You 'Can' Go Home Again

“The reason a writer writes a book is to forget a book and the reason a reader reads one is to remember it.” – Thomas Wolfe

Born in Ashville, North Carolina on this date in 1900, Wolfe is considered one of America’s leading 20th century writers.  William Faulkner called him “the greatest talent of our generation,” and his home state often lists him as the greatest writer ever to come from there.

Wolfe wrote four lengthy novels as well as many short stories, dramatic works, and novellas before his early death (at age 37 from tuberculosis).  His works are often studied for their interesting mix of poetic, rhapsodic, and impressionistic prose with autobiographical writing and for their reflection of American culture and mores of the 1920s and ‘30s.

As a graduate student at Harvard in the early 1920s, Wolfe studied theatre and planned to be a playwright, but he could never keep his works short enough for the popular stage and eventually gravitated to fiction.  His first novel, Look Homeward, Angel, was nearly 350 thousand words before being drastically edited down by the famous Scribner’s editor Maxwell Perkins (also editor for both Hemingway and Fitzgerald).   
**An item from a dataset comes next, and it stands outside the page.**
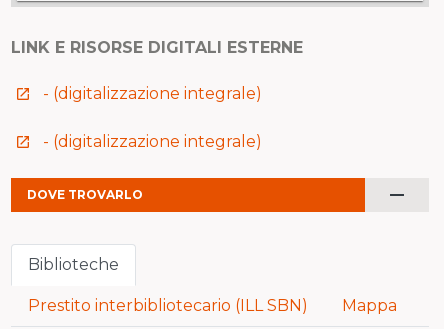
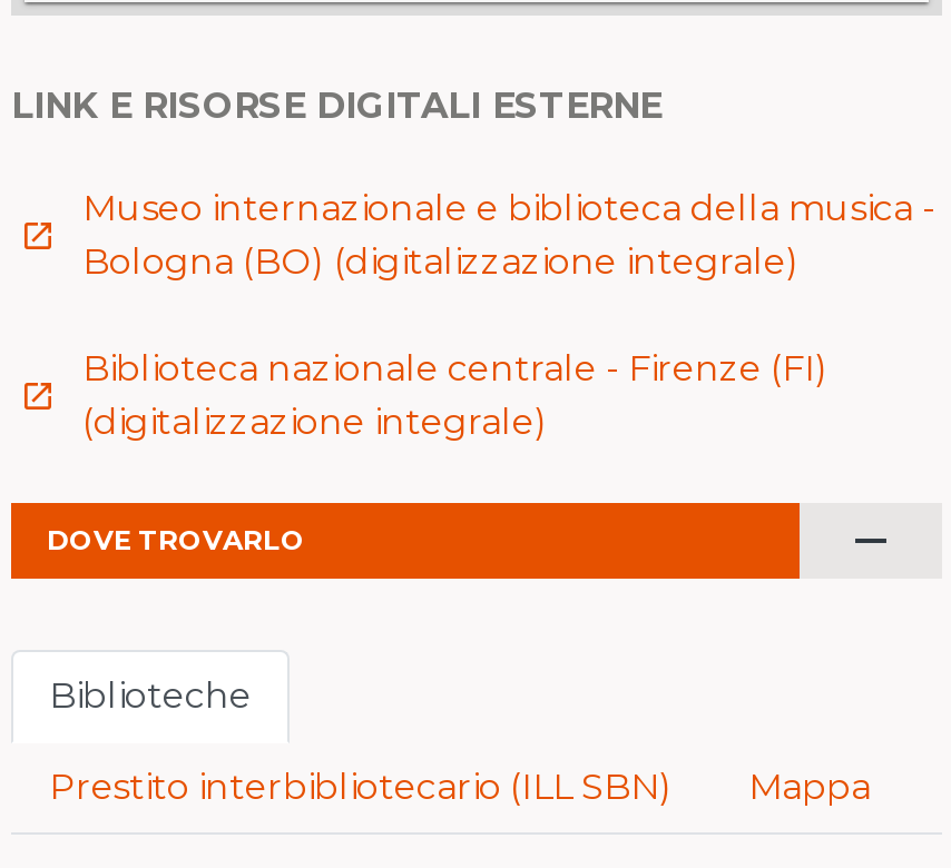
[43,84,262,103] - (digitalizzazione integrale) -> [82,187,935,283] Museo internazionale e biblioteca della musica - | Bologna (BO) (digitalizzazione integrale)
[43,132,262,151] - (digitalizzazione integrale) -> [82,347,829,443] Biblioteca nazionale centrale - Firenze (FI) | (digitalizzazione integrale)

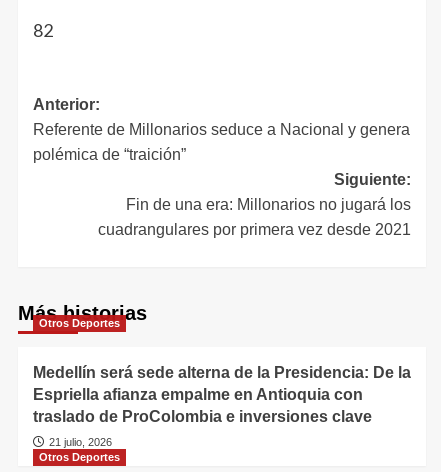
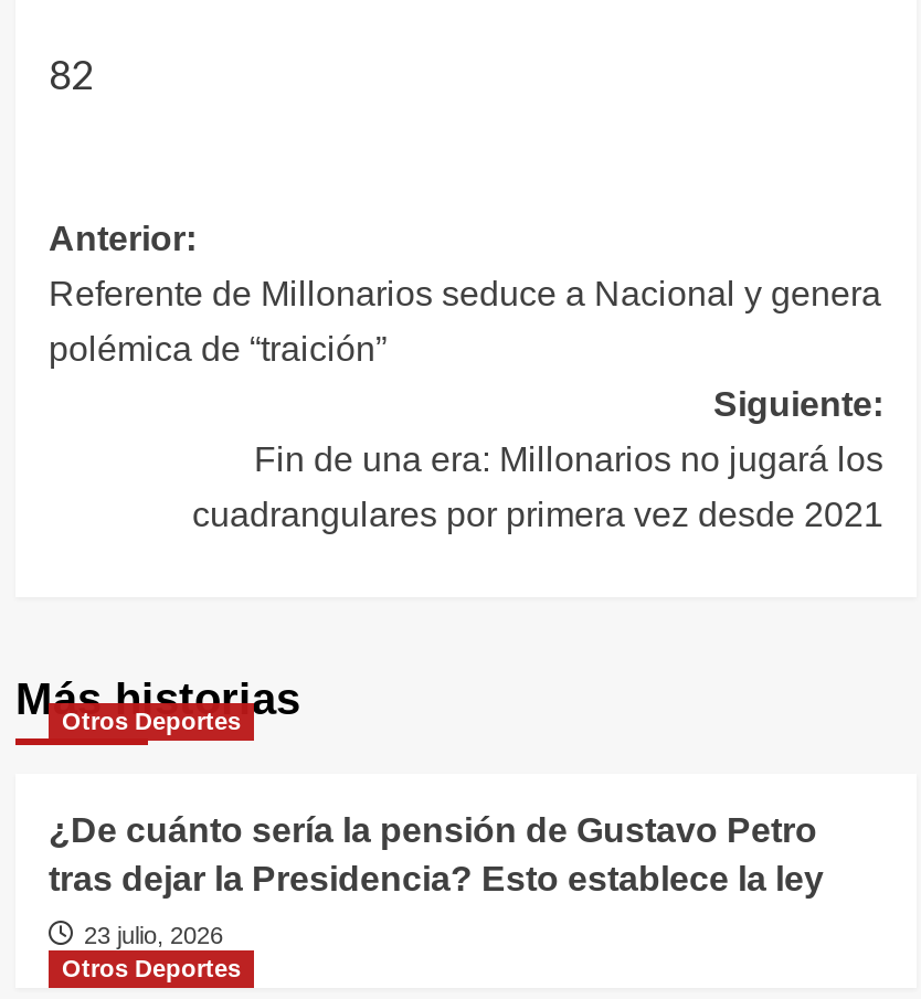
[33,364,411,425] Medellín será sede alterna de la Presidencia: De la | Espriella afianza empalme en Antioquia con | traslado de ProColombia e inversiones clave -> [49,811,824,897] ¿De cuánto sería la pensión de Gustavo Petro | tras dejar la Presidencia? Esto establece la ley
[49,436,112,448] 21 julio, 2026 -> [84,921,223,948] 23 julio, 2026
Often at odds with people in his hometown (both for including versions of them in his works and for excluding them in others), he based some of his final book You Can’t Go Home Again on that turbulent relationship.     Wolfe lived for a time in Europe, seemingly estranged from his home country, but after witnessing the growing brutality of Hitler’s Germany, he came back to America to stay.  “America - it is a fabulous country, the only fabulous country,” he said.   “It is the only place where miracles not only happen, but where they happen all the time.”